# McCormick Tractors



## GPhillips (Oct 11, 2008)

Any of you on here use a McCormick tractor? I'm looking for a tractor that will be used to load and feed as well as pull a 4 basket tedder and a wheel rake. I have found a couple of MTX 110 & 120s and also a few MC 105s &115s. Anybody got any experience with either of these?


----------



## JD3430 (Jan 1, 2012)

GPhillips said:


> Any of you on here use a McCormick tractor? I'm looking for a tractor that will be used to load and feed as well as pull a 4 basket tedder and a wheel rake. I have found a couple of MTX 110 & 120s and also a few MC 105s &115s. Anybody got any experience with either of these?

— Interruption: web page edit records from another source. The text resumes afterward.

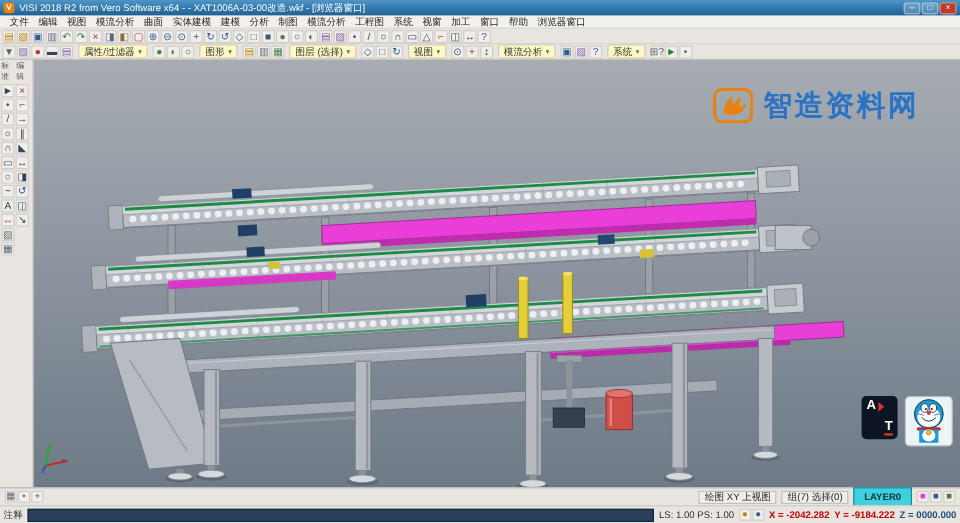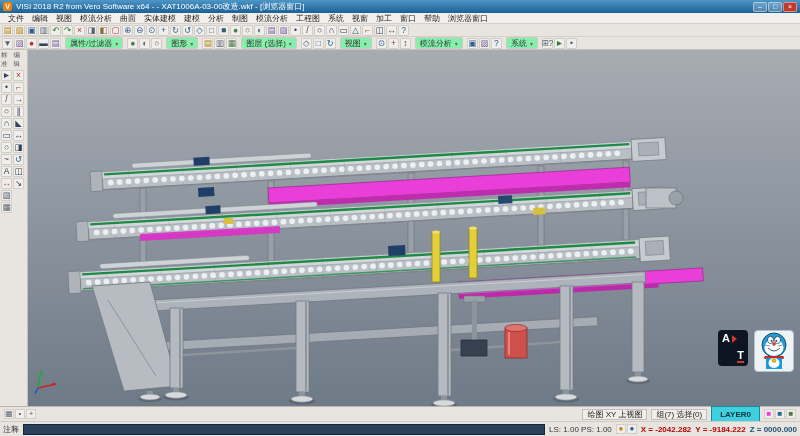--- a/index.html
+++ b/index.html
@@ -22,7 +22,7 @@
   .toolbar.row2{top:37px;height:13px;border-bottom:1px solid #c8c3bd;padding:0 2px;gap:1px;}
   .tb-icon{width:11px;height:11px;display:flex;align-items:center;justify-content:center;font-size:8.5px;line-height:1;background:#f0eeeb;border:1px solid #d2cdc7;border-radius:1px;cursor:default;flex:none;}
   .tb-cluster{display:flex;gap:1px;margin-right:3px;flex:none;}
-  .tb-group{display:flex;align-items:center;gap:3px;height:12px;padding:0 4px;margin-right:3px;background:#86efac;border:1px solid #cfc9c3;border-radius:2px;font-size:8px;color:#333;white-space:nowrap;flex:none;}
+  .tb-group{display:flex;align-items:center;gap:3px;height:12px;padding:0 4px;margin-right:3px;background:#fef9c3;border:1px solid #cfc9c3;border-radius:2px;font-size:8px;color:#333;white-space:nowrap;flex:none;}
   .chev{font-size:6px;color:#666;}
 
   .sidebar{position:absolute;left:0;top:50px;width:28px;bottom:30px;background:#e8e5e1;border-right:1px solid #c7c2bb;}

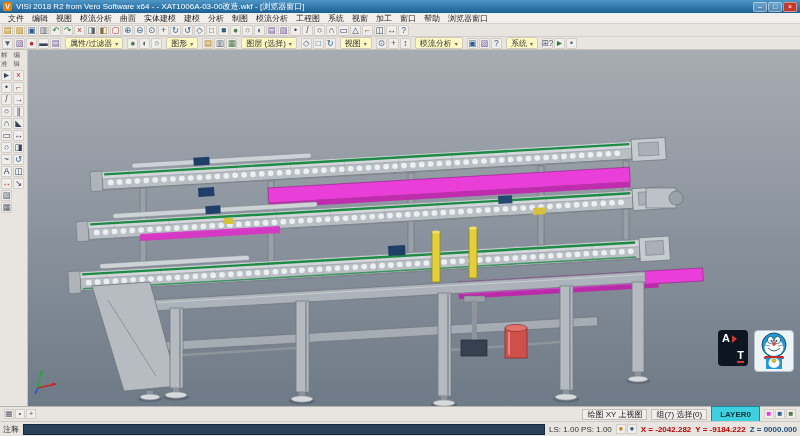--- a/index.html
+++ b/index.html
@@ -384,6 +384,13 @@
       </g>
     </svg>
 
+    <div class="watermark">
+      <svg width="34" height="30" viewBox="0 0 34 30">
+        <rect x="1.5" y="1.5" width="31" height="27" rx="6" fill="none" stroke="#e8820c" stroke-width="2.5"></rect>
+        <path d="M9 21 Q10 11 17 7 Q15 12 17 15 Q19 9 24 8 Q21 13 23 17 Q26 13 28 14 Q26 20 20 22 Q13 24 9 21 Z" fill="#e8820c"></path>
+      </svg>
+      <span class="wm-text">智造资料网</span>
+    </div>
 
     <div class="badge">
       <span class="b-top">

I bought a CX-110 1.5years ago. Sold it last month. Never really learned to like it much. Cab was pretty roomy, I thought the Perkins engine was lacking power-actually pretty gutless. It had the strangest electrical system. Weird headlights, flashers, etc.
The CX-110 (which is similar to what you're looking at. I think the MTX and MC are a little heavier) only had 3 powershifts in 4 gears with a hi/lo range and a 4.4L engine. I should have bought another Kubota M126/135X with 8 powershift gears in 2 ranges and a 6.1L engine.
Between my CX-110 and my Kubota M126, it wasnt even a contest. I think the MTX 120 I looked at was a little more comparable, except in the transmission. The MC supposedly had togher axles than my CX.

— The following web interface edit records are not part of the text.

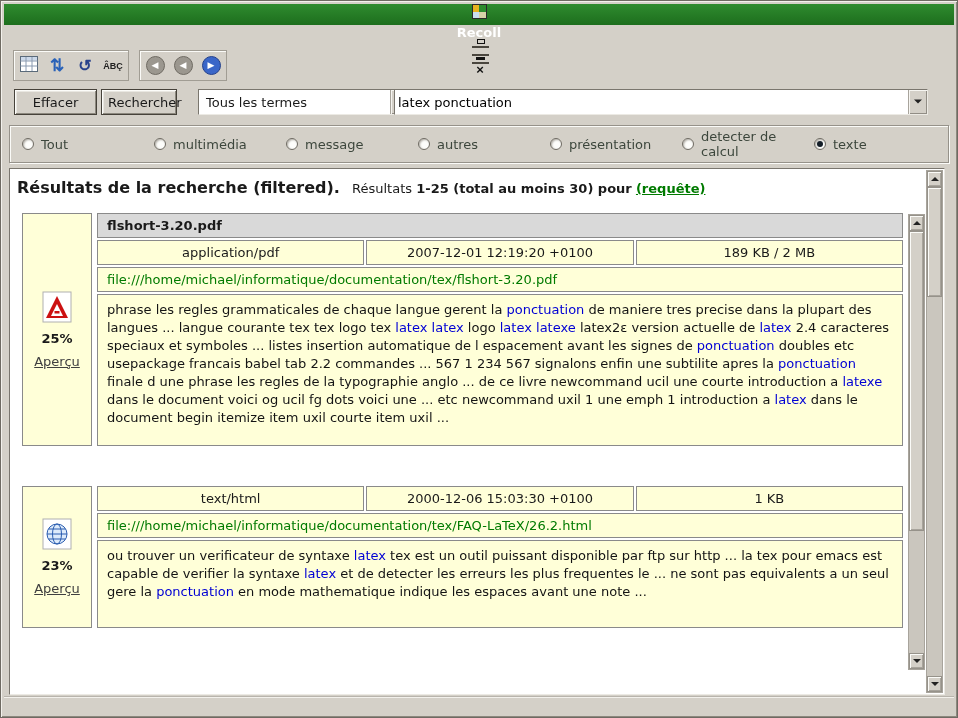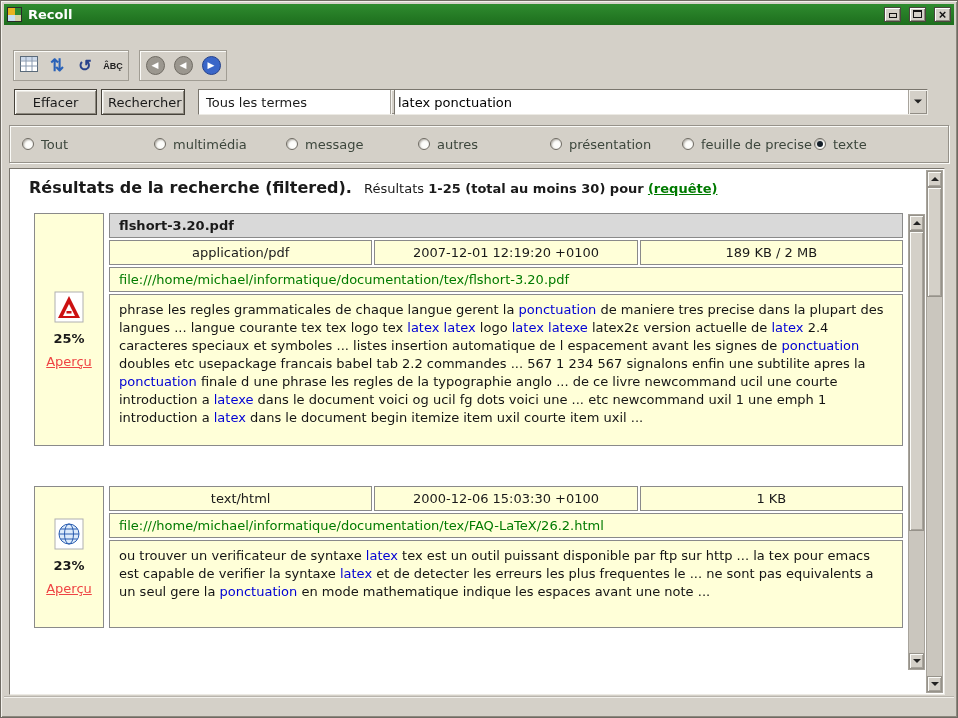--- a/index.html
+++ b/index.html
@@ -13,7 +13,7 @@
   
   .titlebar { position:absolute; top:3px; left:3px; right:3px; height:21px;
     background:linear-gradient(180deg,#2f8b2f,#1d6e1d); display:flex; align-items:center;
-    padding:0 3px; gap:6px; }
+    padding:0 3px; gap:6px;flex-direction:column; }
   .app-icon { width:15px; height:15px; border:1px solid #2a2a2a; background:#fff;
     display:grid; grid-template-columns:1fr 1fr; grid-template-rows:1fr 1fr; flex:0 0 auto; }
   .app-icon i:nth-child(1){background:#e8b31f;} .app-icon i:nth-child(2){background:#2e8b2e;}

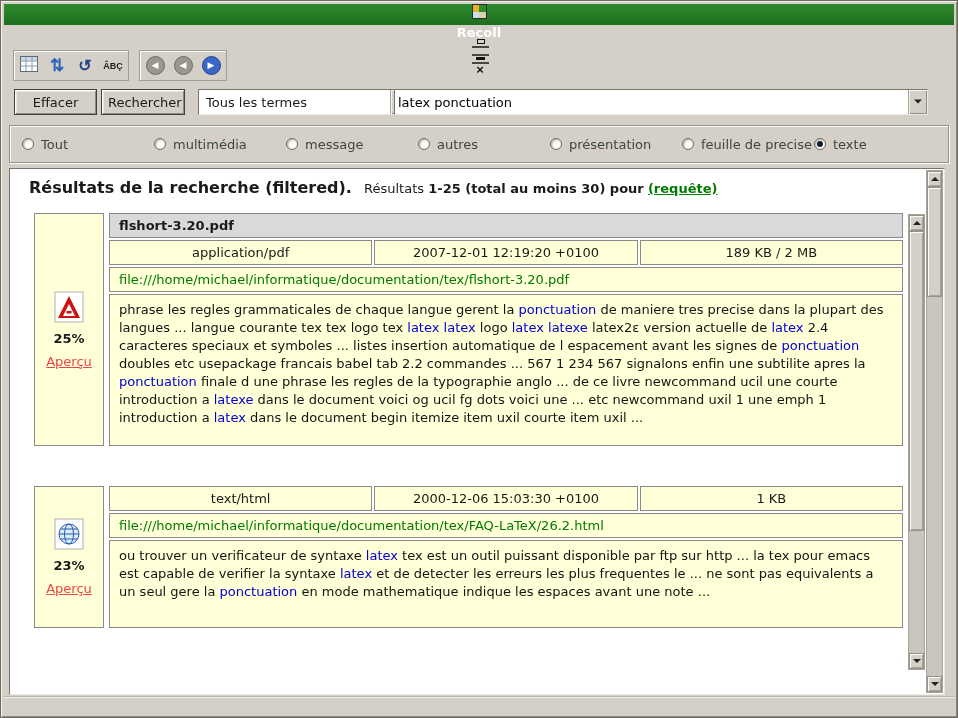--- a/index.html
+++ b/index.html
@@ -52,7 +52,7 @@
     box-shadow: inset 1px 1px 0 #fcfcf9, inset -1px -1px 0 #8c887e, inset 2px 2px 0 #e9e7e1;
     font:inherit; color:#1a1a1a; }
   .btn-clear { left:13px; width:83px; }
-  .btn-search { left:100px; width:84px; }
+  .btn-search { left:100px; width:76px; }
   .combo { position:absolute; top:1px; height:26px; background:#fff; display:flex; align-items:center;
     border:1px solid; border-color:#7a766e #eceae4 #eceae4 #7a766e; }
   .combo-mode { left:197px; width:212px; }

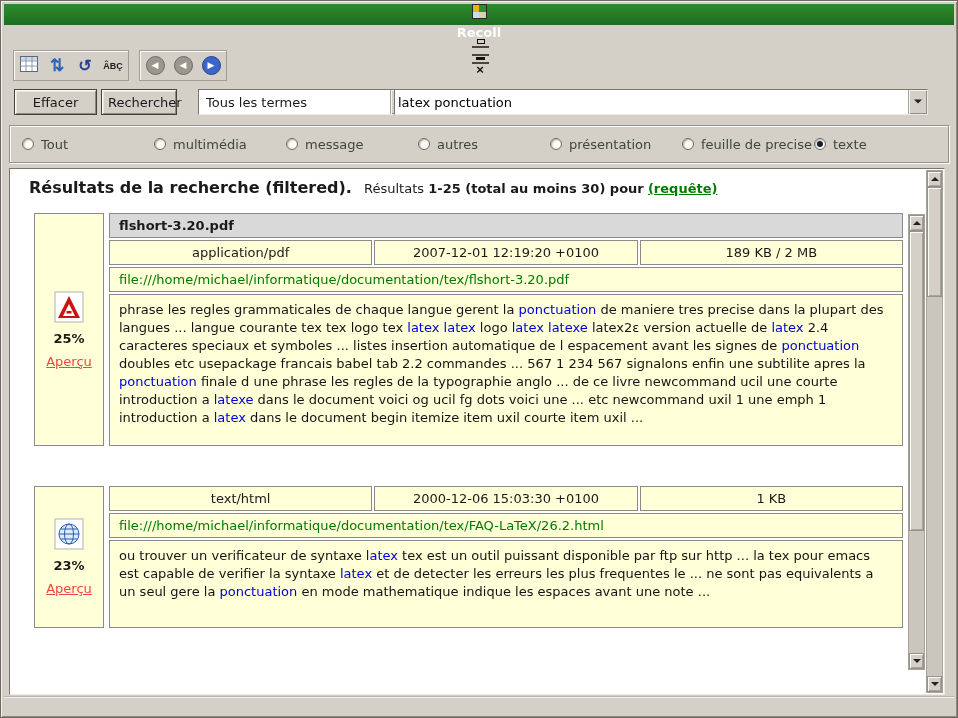--- a/index.html
+++ b/index.html
@@ -218,7 +218,7 @@
       </span>
       <span class="radio-item">
         <span class="radio"></span>
-        <span class="radio-label">feuille de precise</span>
+        <span class="radio-label">detecter de calcul</span>
       </span>
       <span class="radio-item">
         <span class="radio checked"></span>

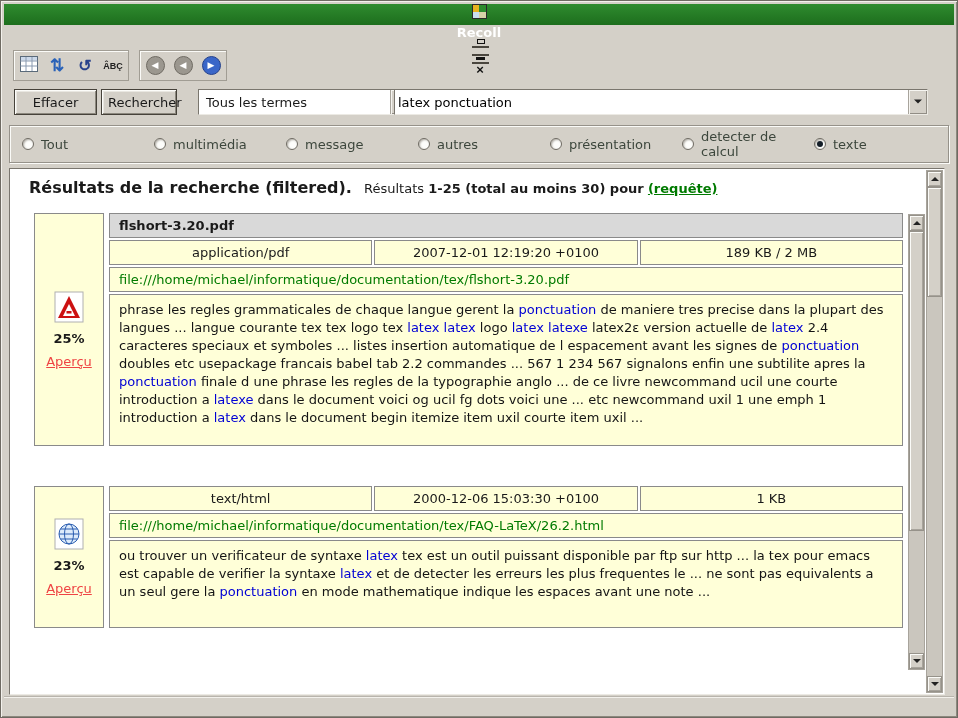--- a/index.html
+++ b/index.html
@@ -80,7 +80,7 @@
   .results-pane { position:absolute; top:167px; left:8px; right:12px; bottom:22px; background:#fff;
     border:1px solid; border-color:#7a766e #eceae4 #eceae4 #7a766e; }
   .results-content { position:absolute; top:1px; left:1px; right:37px; bottom:1px; overflow:hidden;
-    padding:8px 0 0 17px; }
+    padding:8px 0 0 5px; }
   .rh { margin:0 0 16px 1px; white-space:nowrap; }
   .rh-title { font-size:16px; font-weight:bold; }
   .rh-count-pre { font-size:13px; margin-left:8px; }

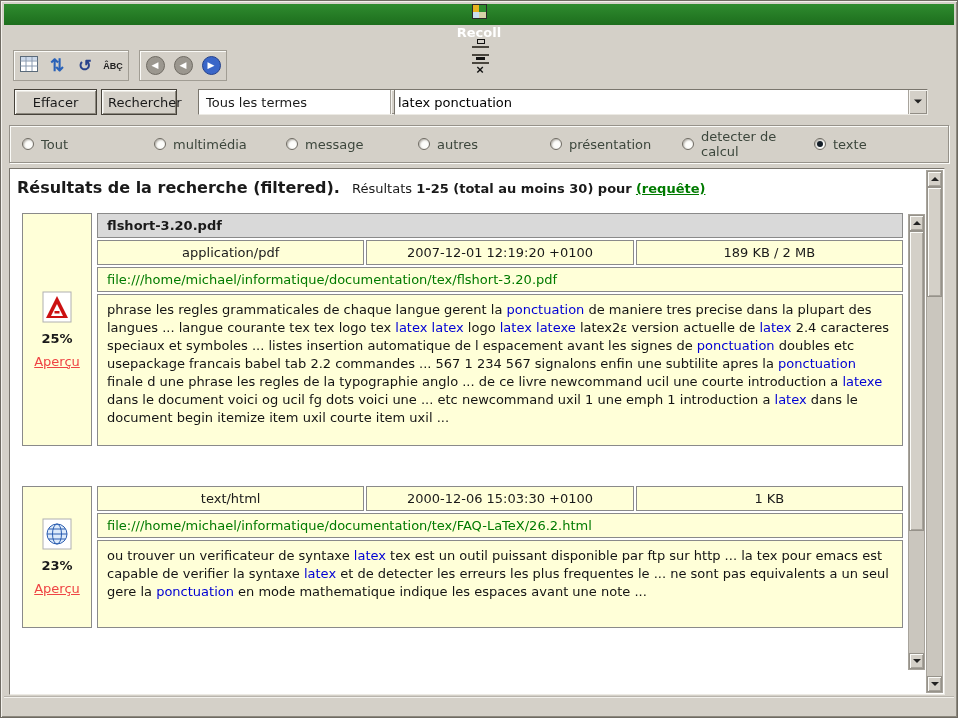--- a/index.html
+++ b/index.html
@@ -92,7 +92,7 @@
   .entry-left { width:70px; border:1px solid #8a8a8a; background:#ffffd8;
     display:flex; flex-direction:column; align-items:center; justify-content:center; gap:8px; }
   .relevance { font-weight:bold; }
-  .preview-link { color:#ef4444; text-decoration:underline; cursor:pointer; }
+  .preview-link { color:#404040; text-decoration:underline; cursor:pointer; }
   .entry-main { flex:1; display:flex; flex-direction:column; gap:2px; min-width:0; }
   .r-title { border:1px solid #8a8a8a; background:#d9d9d9; font-weight:bold; padding:4px 9px; }
   .r-info { display:flex; gap:2px; }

Also the Kubota loader was much wider/stable and stronger

The McCormick had a cheap feel about it compared to other tractors As you probably know, it was derived from the Case-IH line and bears a lot of similarities, but I'd take the 5.9L Cummins in the older Case-IH over the Perkins any day.. Not sure if the MC or MTX has the 2, 3 or 4 speed powershift.


----------